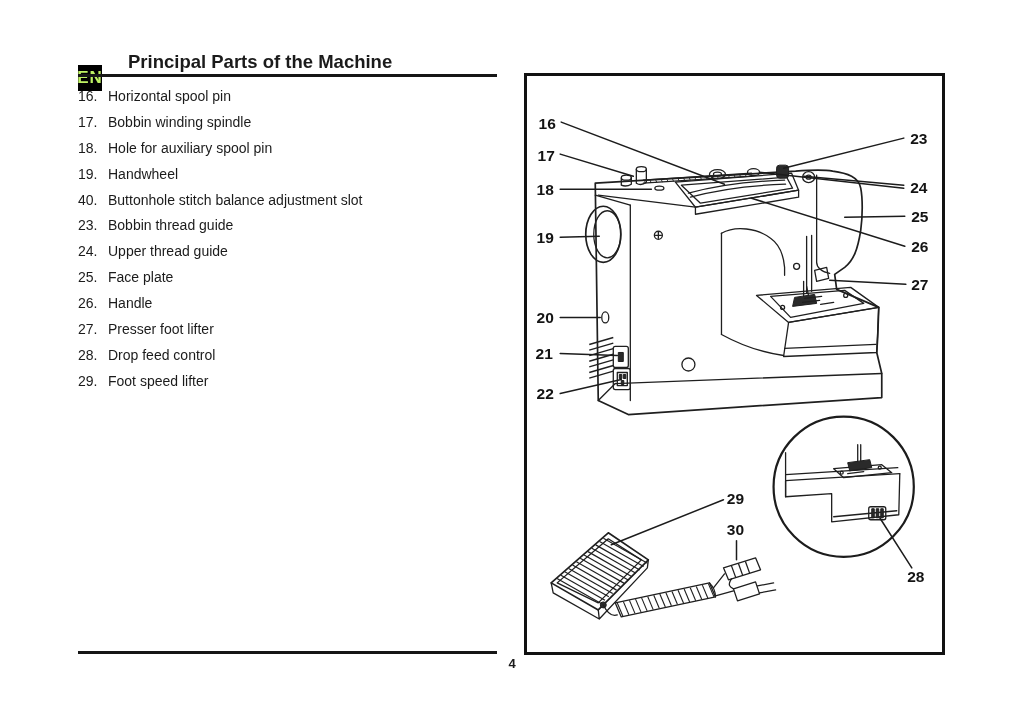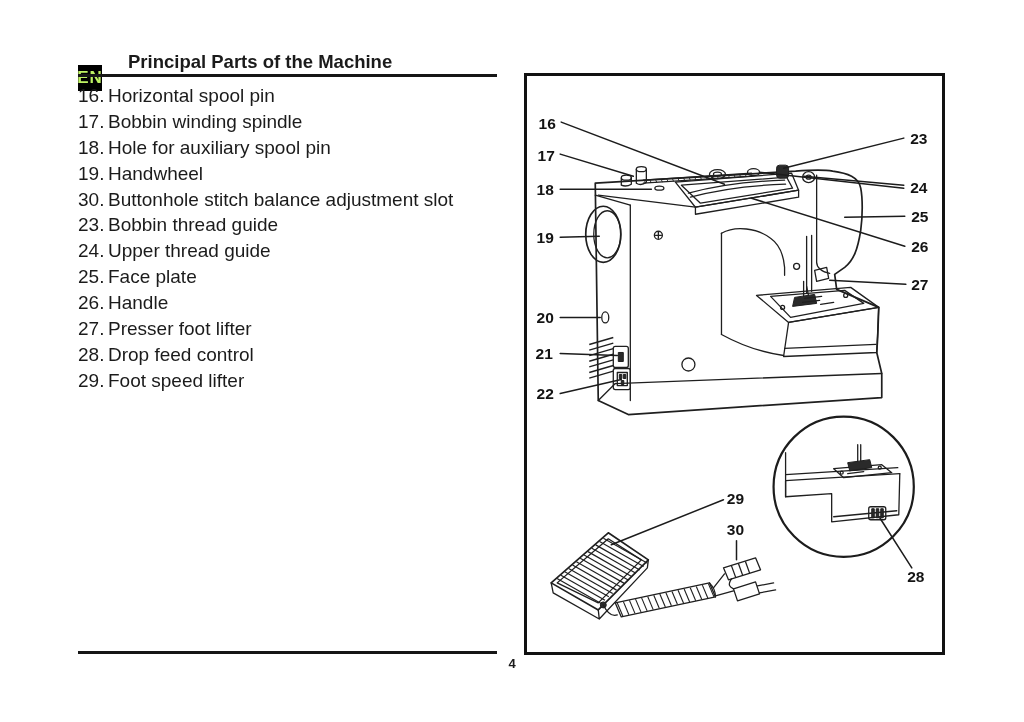--- a/index.html
+++ b/index.html
@@ -14,21 +14,21 @@
     background:#000;color:#bef264;font-weight:bold;font-size:17px;
     display:flex;align-items:center;justify-content:center;letter-spacing:1px;margin-top:16px;
   }
   .page-title{
     position:absolute;left:128px;top:48px;height:27px;line-height:27px;
     font-size:18.5px;font-weight:bold;white-space:nowrap;text-align:right;
   }
   .title-rule{position:absolute;left:78px;top:74px;width:419px;height:3px;background:#161616;}
   .bottom-rule{position:absolute;left:78px;top:651px;width:419px;height:3px;background:#161616;}
   .parts-list{position:absolute;left:78px;top:83px;width:430px;}
-  .parts-list .li{display:flex;height:25.9px;align-items:center;font-size:19px;}
+  .parts-list .li{display:flex;height:25.9px;align-items:center;font-size:14px;}
   .parts-list .num{width:30px;flex:0 0 30px;}
   .page-number{
     position:absolute;left:500px;top:656px;width:24px;text-align:center;
     font-size:13px;font-weight:bold;
   }
   .diagram-frame{
     position:absolute;left:524px;top:73px;width:421px;height:582px;
     box-sizing:border-box;border:3.5px solid #111;background:#fff;
   }
   .diagram-frame svg{display:block;width:100%;height:100%;}
@@ -59,21 +59,21 @@
       </div>
       <div class="li">
         <span class="num">18.</span>
         <span>Hole for auxiliary spool pin</span>
       </div>
       <div class="li">
         <span class="num">19.</span>
         <span>Handwheel</span>
       </div>
       <div class="li">
-        <span class="num">30.</span>
+        <span class="num">40.</span>
         <span>Buttonhole stitch balance adjustment slot</span>
       </div>
       <div class="li">
         <span class="num">23.</span>
         <span>Bobbin thread guide</span>
       </div>
       <div class="li">
         <span class="num">24.</span>
         <span>Upper thread guide</span>
       </div>

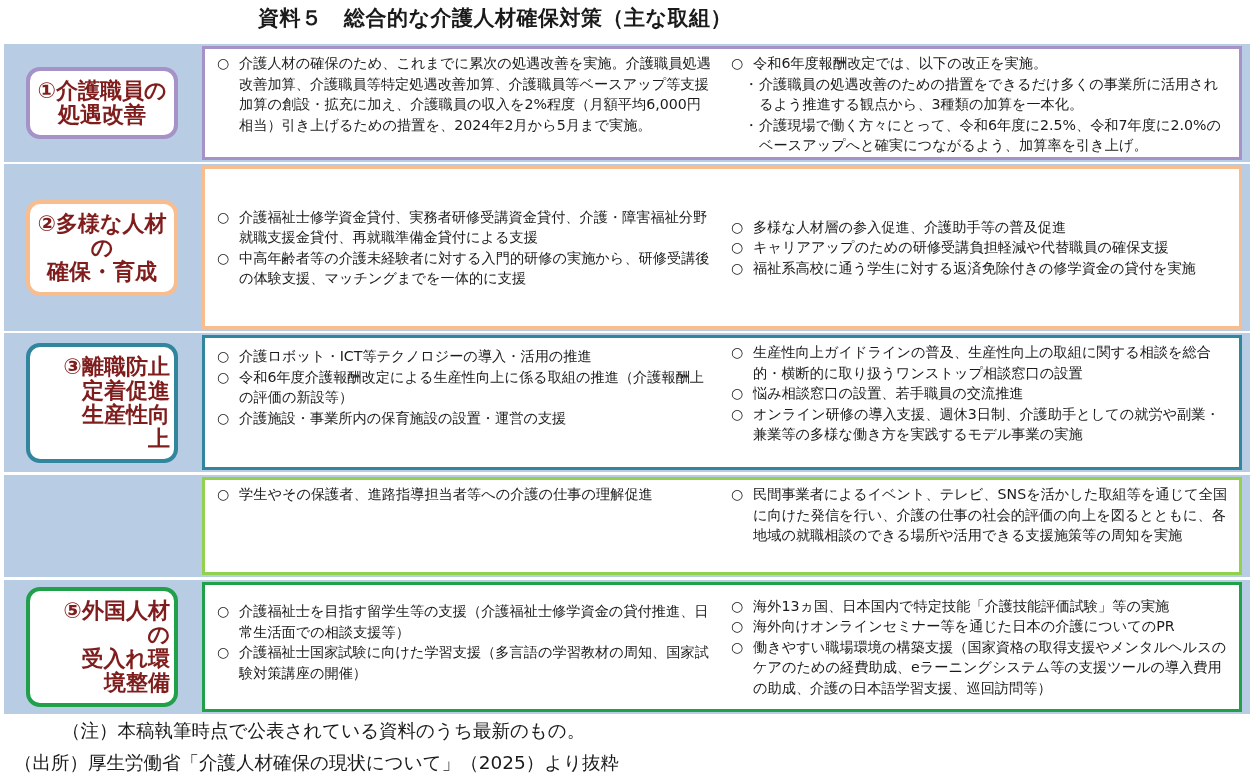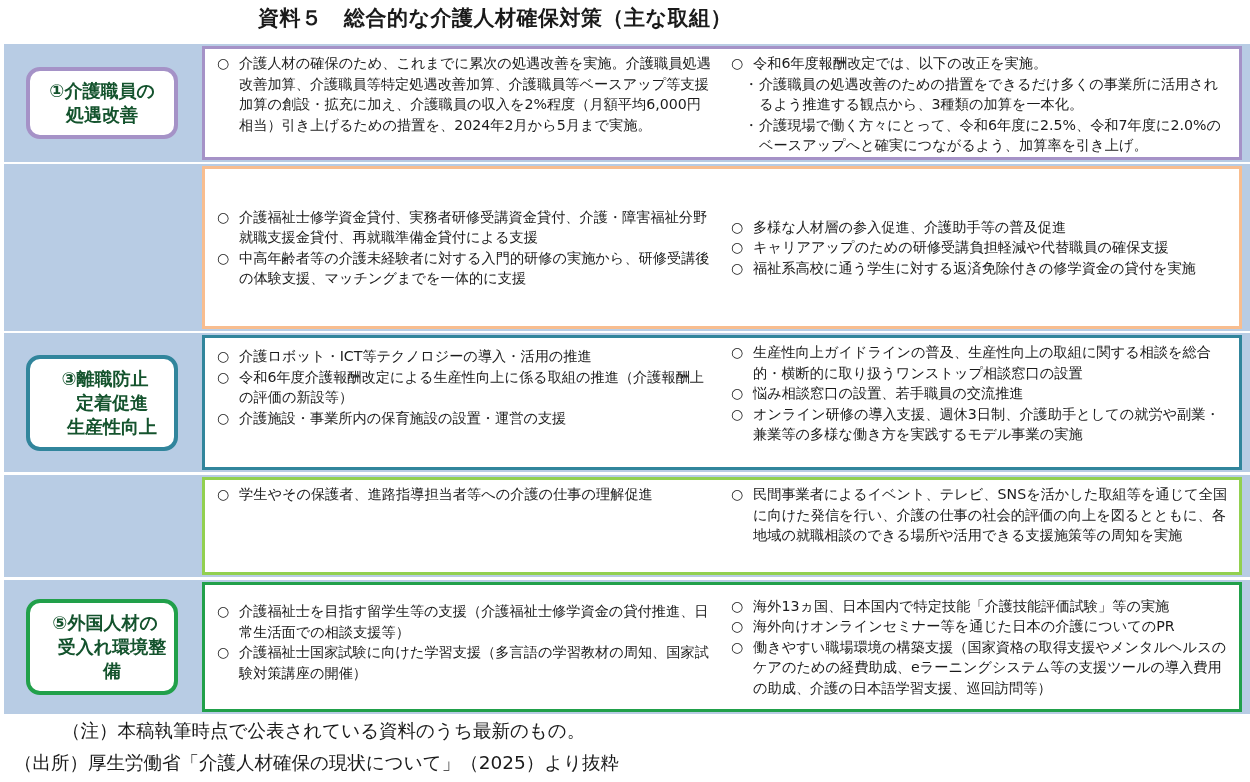--- a/index.html
+++ b/index.html
@@ -1,21 +1,21 @@
 <!DOCTYPE html>
 <html><head>
 <meta charset="utf-8">
 <style>
   html, body { margin:0; padding:0; background:#ffffff; }
   body { width:1250px; height:782px; position:relative; overflow:hidden; font-family:"DejaVu Sans", "Liberation Sans", sans-serif; color:#1a1a1a; }
   .title { position:absolute; left:0; top:4px; width:990px; text-align:center; font-size:21px; font-weight:bold; letter-spacing:0.5px; }
   .row { position:absolute; left:4px; width:1246px; background:#b8cce4; }
   .label-wrap { position:absolute; left:0; top:0; width:196px; height:100%; display:flex; align-items:center; justify-content:center; }
-  .label { width:152px; box-sizing:border-box; background:#fff; border-radius:14px; border:4px solid #a592c7; padding:8px 4px; text-align:center; font-weight:bold; font-size:18px; line-height:24px; color:#14532d; }
-  .label.l3, .label.l5 { text-align:center; padding-left:10px; }
+  .label { width:152px; box-sizing:border-box; background:#fff; border-radius:14px; border:4px solid #a592c7; padding:8px 4px; text-align:center; font-weight:bold; font-size:22px; line-height:24px; color:#7f1d1d; }
+  .label.l3, .label.l5 { text-align:right; padding-left:22px; }
   .box { position:absolute; left:198px; top:2px; right:8px; bottom:2px; background:#fff; box-sizing:border-box; border:3px solid #a592c7; display:flex; }
   .col { flex:1; padding:4px 10px 4px 12px; font-size:14.2px; line-height:20.5px; box-sizing:border-box; }
   .col.right { padding-left:6px; }
   .item { display:flex; }
   .item .bullet { flex:0 0 22px; }
   .item .txt { flex:1; }
   .sub { display:flex; padding-left:12px; }
   .sub .bullet { flex:0 0 16px; text-align:center; }
   .sub .txt { flex:1; }
   .valign { display:flex; flex-direction:column; justify-content:center; }
@@ -51,20 +51,26 @@
         </div>
       <div class="sub">
           <span class="bullet">・</span>
           <span class="txt">介護現場で働く方々にとって、令和6年度に2.5%、令和7年度に2.0%のベースアップへと確実につながるよう、加算率を引き上げ。</span>
         </div>
     </div>
   </div>
 </div>
 
 <div class="row" style="top:164px;height:167px;">
+  <div class="label-wrap">
+      <div class="label" style="border-color:#f8bd8f;">
+    <div>②多様な人材の</div>
+    <div>確保・育成</div>
+  </div>
+    </div>
   <div class="box" style="border-color:#f8bd8f;">
     <div class="col valign">
       <div class="item">
           <span class="bullet">○</span>
           <span class="txt">介護福祉士修学資金貸付、実務者研修受講資金貸付、介護・障害福祉分野就職支援金貸付、再就職準備金貸付による支援</span>
         </div>
       <div class="item">
           <span class="bullet">○</span>
           <span class="txt">中高年齢者等の介護未経験者に対する入門的研修の実施から、研修受講後の体験支援、マッチングまでを一体的に支援</span>
         </div>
============================================================
■ To do
Go through the listing above and write it out again exactly, dropping the pictures.

■ Reply
--- a/index.html
+++ b/index.html
@@ -14,21 +14,21 @@
     background:#000;color:#bef264;font-weight:bold;font-size:17px;
     display:flex;align-items:center;justify-content:center;letter-spacing:1px;margin-top:16px;
   }
   .page-title{
     position:absolute;left:128px;top:48px;height:27px;line-height:27px;
     font-size:18.5px;font-weight:bold;white-space:nowrap;text-align:right;
   }
   .title-rule{position:absolute;left:78px;top:74px;width:419px;height:3px;background:#161616;}
   .bottom-rule{position:absolute;left:78px;top:651px;width:419px;height:3px;background:#161616;}
   .parts-list{position:absolute;left:78px;top:83px;width:430px;}
-  .parts-list .li{display:flex;height:25.9px;align-items:center;font-size:19px;}
+  .parts-list .li{display:flex;height:25.9px;align-items:center;font-size:14px;}
   .parts-list .num{width:30px;flex:0 0 30px;}
   .page-number{
     position:absolute;left:500px;top:656px;width:24px;text-align:center;
     font-size:13px;font-weight:bold;
   }
   .diagram-frame{
     position:absolute;left:524px;top:73px;width:421px;height:582px;
     box-sizing:border-box;border:3.5px solid #111;background:#fff;
   }
   .diagram-frame svg{display:block;width:100%;height:100%;}
@@ -59,21 +59,21 @@
       </div>
       <div class="li">
         <span class="num">18.</span>
         <span>Hole for auxiliary spool pin</span>
       </div>
       <div class="li">
         <span class="num">19.</span>
         <span>Handwheel</span>
       </div>
       <div class="li">
-        <span class="num">30.</span>
+        <span class="num">40.</span>
         <span>Buttonhole stitch balance adjustment slot</span>
       </div>
       <div class="li">
         <span class="num">23.</span>
         <span>Bobbin thread guide</span>
       </div>
       <div class="li">
         <span class="num">24.</span>
         <span>Upper thread guide</span>
       </div>

--- a/index.html
+++ b/index.html
@@ -1,21 +1,21 @@
 <!DOCTYPE html>
 <html><head>
 <meta charset="utf-8">
 <style>
   html, body { margin:0; padding:0; background:#ffffff; }
   body { width:1250px; height:782px; position:relative; overflow:hidden; font-family:"DejaVu Sans", "Liberation Sans", sans-serif; color:#1a1a1a; }
   .title { position:absolute; left:0; top:4px; width:990px; text-align:center; font-size:21px; font-weight:bold; letter-spacing:0.5px; }
   .row { position:absolute; left:4px; width:1246px; background:#b8cce4; }
   .label-wrap { position:absolute; left:0; top:0; width:196px; height:100%; display:flex; align-items:center; justify-content:center; }
-  .label { width:152px; box-sizing:border-box; background:#fff; border-radius:14px; border:4px solid #a592c7; padding:8px 4px; text-align:center; font-weight:bold; font-size:18px; line-height:24px; color:#14532d; }
-  .label.l3, .label.l5 { text-align:center; padding-left:10px; }
+  .label { width:152px; box-sizing:border-box; background:#fff; border-radius:14px; border:4px solid #a592c7; padding:8px 4px; text-align:center; font-weight:bold; font-size:22px; line-height:24px; color:#7f1d1d; }
+  .label.l3, .label.l5 { text-align:right; padding-left:22px; }
   .box { position:absolute; left:198px; top:2px; right:8px; bottom:2px; background:#fff; box-sizing:border-box; border:3px solid #a592c7; display:flex; }
   .col { flex:1; padding:4px 10px 4px 12px; font-size:14.2px; line-height:20.5px; box-sizing:border-box; }
   .col.right { padding-left:6px; }
   .item { display:flex; }
   .item .bullet { flex:0 0 22px; }
   .item .txt { flex:1; }
   .sub { display:flex; padding-left:12px; }
   .sub .bullet { flex:0 0 16px; text-align:center; }
   .sub .txt { flex:1; }
   .valign { display:flex; flex-direction:column; justify-content:center; }
@@ -51,20 +51,26 @@
         </div>
       <div class="sub">
           <span class="bullet">・</span>
           <span class="txt">介護現場で働く方々にとって、令和6年度に2.5%、令和7年度に2.0%のベースアップへと確実につながるよう、加算率を引き上げ。</span>
         </div>
     </div>
   </div>
 </div>
 
 <div class="row" style="top:164px;height:167px;">
+  <div class="label-wrap">
+      <div class="label" style="border-color:#f8bd8f;">
+    <div>②多様な人材の</div>
+    <div>確保・育成</div>
+  </div>
+    </div>
   <div class="box" style="border-color:#f8bd8f;">
     <div class="col valign">
       <div class="item">
           <span class="bullet">○</span>
           <span class="txt">介護福祉士修学資金貸付、実務者研修受講資金貸付、介護・障害福祉分野就職支援金貸付、再就職準備金貸付による支援</span>
         </div>
       <div class="item">
           <span class="bullet">○</span>
           <span class="txt">中高年齢者等の介護未経験者に対する入門的研修の実施から、研修受講後の体験支援、マッチングまでを一体的に支援</span>
         </div>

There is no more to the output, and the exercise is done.